### What you will do
Below are some records; state how many of their lines contain the word "size", and add nothing.

(Web page edit records)
- - - - -

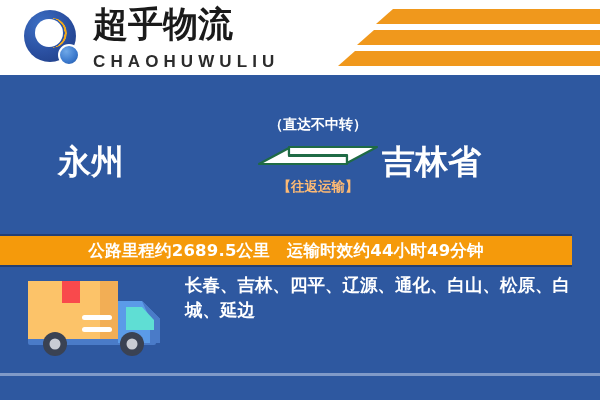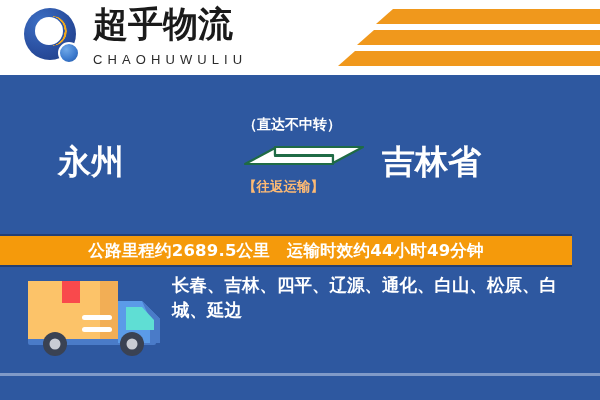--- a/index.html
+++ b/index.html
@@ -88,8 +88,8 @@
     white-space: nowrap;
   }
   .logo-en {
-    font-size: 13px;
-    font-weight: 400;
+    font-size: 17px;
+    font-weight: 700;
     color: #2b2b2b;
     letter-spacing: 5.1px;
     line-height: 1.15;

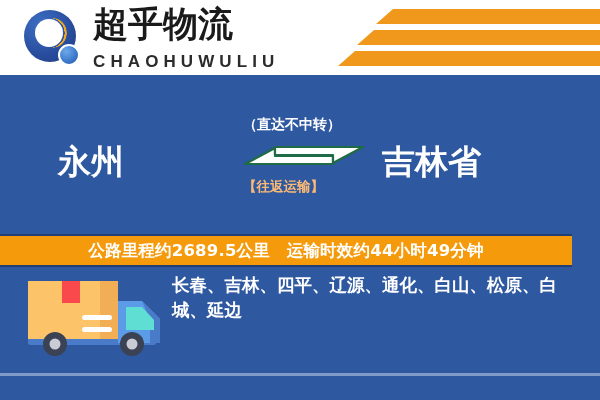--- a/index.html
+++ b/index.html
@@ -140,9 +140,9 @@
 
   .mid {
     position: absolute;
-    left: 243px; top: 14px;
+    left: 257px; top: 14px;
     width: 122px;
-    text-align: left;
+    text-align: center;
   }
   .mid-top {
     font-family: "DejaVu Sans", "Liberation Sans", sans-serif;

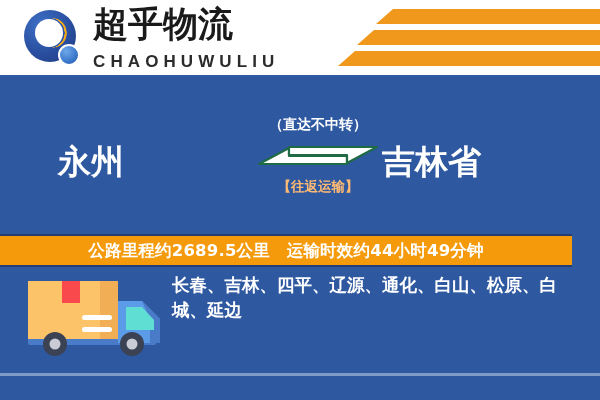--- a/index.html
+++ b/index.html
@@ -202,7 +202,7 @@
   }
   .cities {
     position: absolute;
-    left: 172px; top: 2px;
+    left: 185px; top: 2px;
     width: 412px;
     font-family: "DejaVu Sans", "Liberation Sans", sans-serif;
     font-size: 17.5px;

- - - - -

### The completed task
3